The Saint of lovers



Today we are celebrating Saint Valentine's day, the day of lovers so I thought it was only natural that we pay tribute to the Italian  Saint of love, Saint Valentine.

The story of the saint and the origins of the feast day are clouded by myth, the earliest version of the story dates back to ancient Rome and the pagan festival of Lupercalia. 

Shepherds outside the city walls waged a constant battle against hungry wolves and prayed to the god Lupercus to watch over their flocks. Every year in February, the Romans would repay the god’s vigilance with a festival, which doubled as a celebration of fertility and the onset of Spring. Newlywed women would be whipped by februa (strips of goat skin and the derivation of our word February) to purify their bodies in preparation for childbirth.

One of the highlights of Lupercalia came on February 14 with an erotic tribute to Juno Februata, the goddess of feverish love. The names of maidens were drawn at random by young men and the resultant couple would become partners at the feast and even for life.

“The bishop was executed on February 1. On the eve of his death, he sent a passionate letter to his beloved, signed simply ‘your Valentine’.

The festival was extremely popular and lasted for centuries. After Constantine had christianised Rome, the Church tried to clamp down on pagan activities and Lupercalia, with its lurid temptations, was an obvious target. Pope Galasius, in the 5th Century, needed to find a suitable replacement for the wolf god Lupercus and chose a bishop who had been martyred 200 years previously: Valentine.

The emperor Aurelius had imprisoned Valentine in 272 AD for continuing to marry Christian soldiers, despite royal decree (Aurelius needed them to fight his wars). In prison, the bishop cured his jailer’s daughter of blindness and the pair fell head over heels in love (quite literally ‘love at first sight’.) Ultimately, their desires were frustrated as the bishop was executed on February 14 the following year. On the eve of his death, the condemned man sent a passionate letter to his beloved, signed simply ‘your Valentine’.
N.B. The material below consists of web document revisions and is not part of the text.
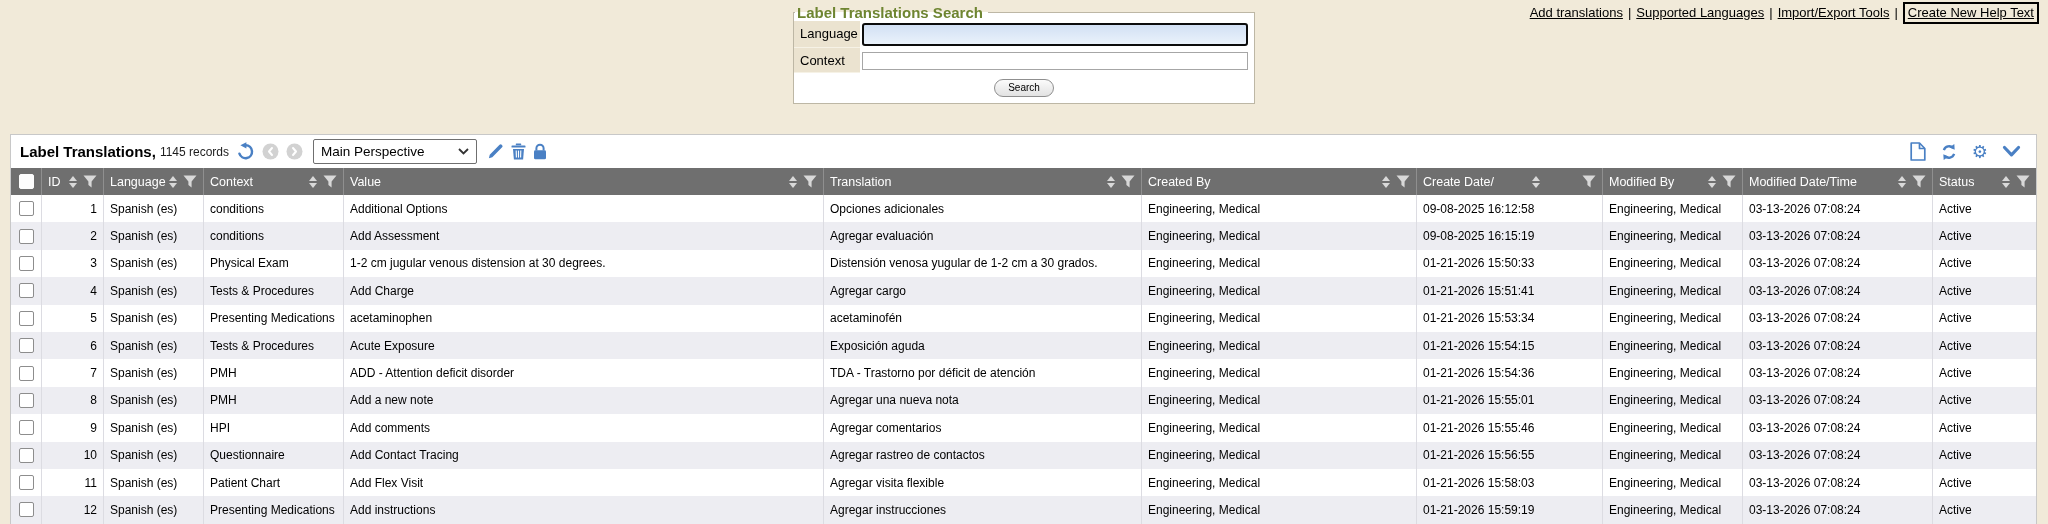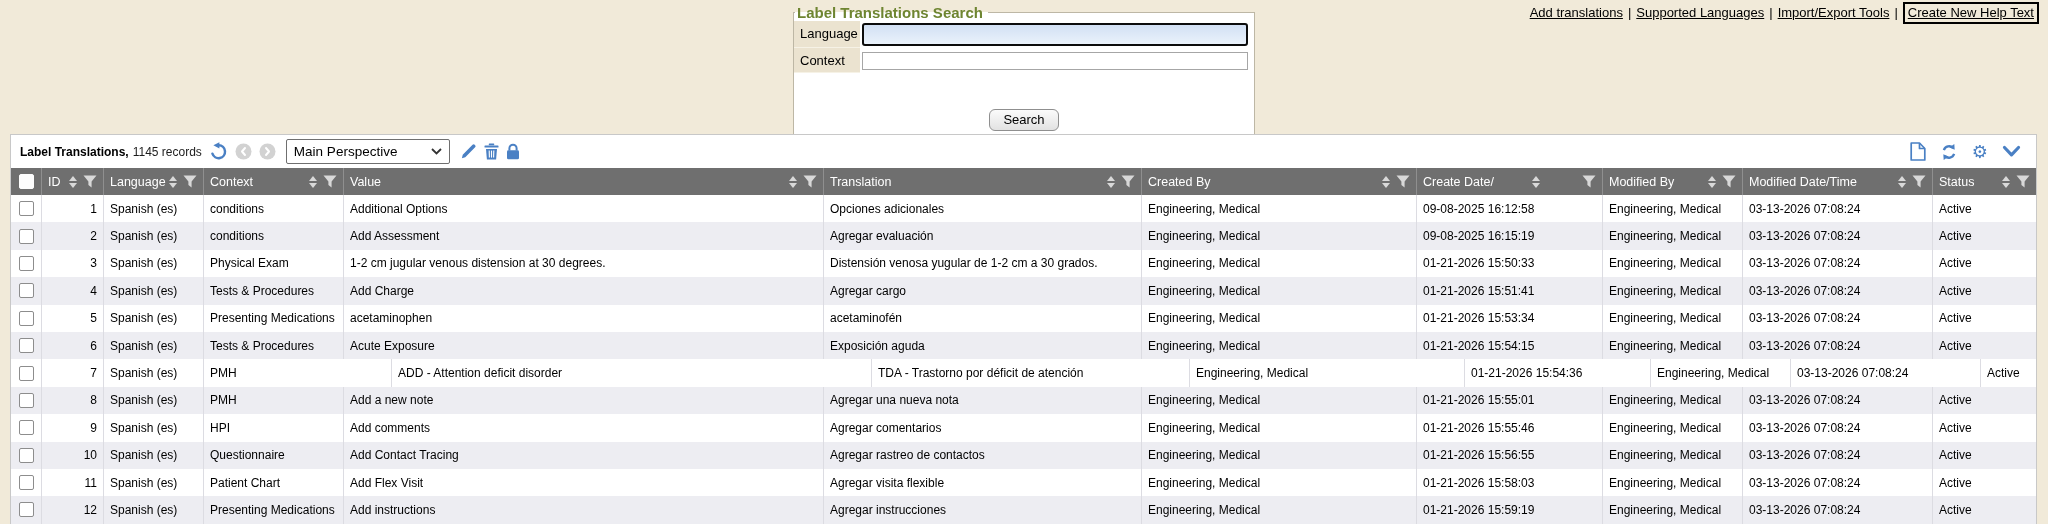--- a/index.html
+++ b/index.html
@@ -25,8 +25,8 @@
        border:2px solid #0c0c0c;border-radius:3px;outline:none;padding:0 4px;}
   input.plain{flex:1;height:16px;background:#fff;border:1px solid #a6a6a6;padding:0 4px;}
   .f-btn-row{background:#fff;text-align:center;padding:4px 0 6px;}
-  .search-btn{font-family:"Liberation Sans",sans-serif;font-size:13px;padding:2px 13px 3px;
-       background:linear-gradient(#fbfbfb,#e2e2e2);border:1px solid #8f8f8f;border-radius:6px;cursor:pointer;margin-top:32px;}
+  .search-btn{font-family:"Liberation Sans",sans-serif;font-size:10px;padding:2px 13px 3px;
+       background:linear-gradient(#fbfbfb,#e2e2e2);border:1px solid #8f8f8f;border-radius:11px;cursor:pointer;}
 
   
   .panel{position:absolute;left:10px;right:11px;top:134px;bottom:0;

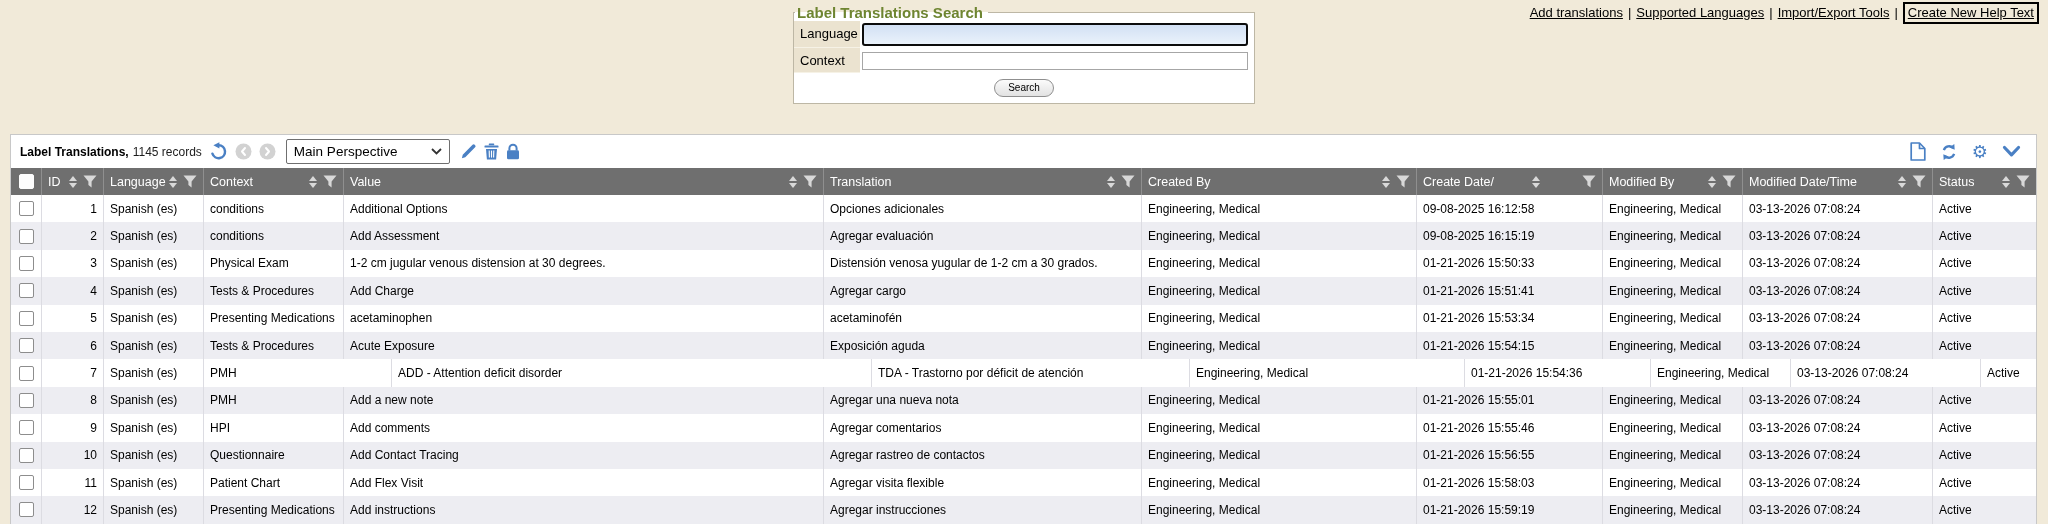--- a/index.html
+++ b/index.html
@@ -32,7 +32,7 @@
   .panel{position:absolute;left:10px;right:11px;top:134px;bottom:0;
        background:#fff;border:1px solid #c8c8c8;border-bottom:none;box-sizing:border-box;}
   .toolbar{height:33px;display:flex;align-items:center;padding:0 9px;gap:7px;}
-  .tb-title{font-weight:bold;font-size:12px;}
+  .tb-title{font-weight:bold;font-size:15px;}
   .tb-records{font-size:12px;color:#1c1c1c;margin-left:-3px;}
   .tb-icon{display:inline-flex;align-items:center;justify-content:center;cursor:pointer;line-height:0;}
   .gear-glyph{font-family:"DejaVu Sans",sans-serif;font-size:18px;color:#4a80c4;line-height:1;}

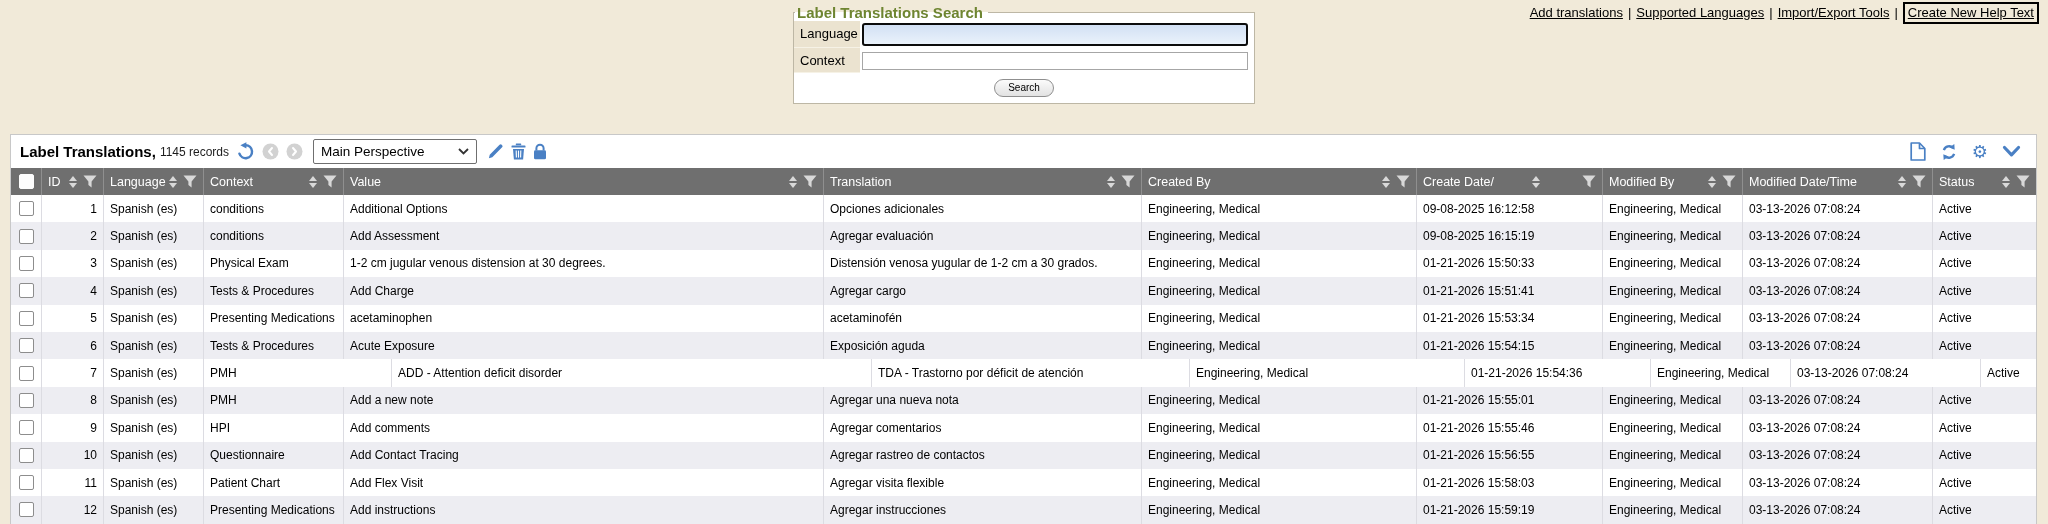--- a/index.html
+++ b/index.html
@@ -499,7 +499,7 @@
           <div class="cell" style="width: 140px; flex: 0 0 140px;">
             <span>PMH</span>
           </div>
-          <div class="cell" style="width: 480px; flex: 0 0 480px; margin-left: 48px;">
+          <div class="cell" style="width: 480px; flex: 0 0 480px;">
             <span>ADD - Attention deficit disorder</span>
           </div>
           <div class="cell" style="width: 318px; flex: 0 0 318px;">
The legacy of St Valentine has survived long after his death. There was such an uproar over his execution among the Christian community in Rome, that the authorities had to bury his body quickly to avoid a riot. But three of his followers found his body and took him to Terni in Umbria, where he is perfectly embalmed in the Basilico de S Valentino.

Young lovers still travel to the tomb to ask his blessing and the city throws a month long festival in his honour every year in February. Nowadays, his memory has been hijacked by card sharks and florists, but the ancient tradition of proclaiming love on February 14 remains.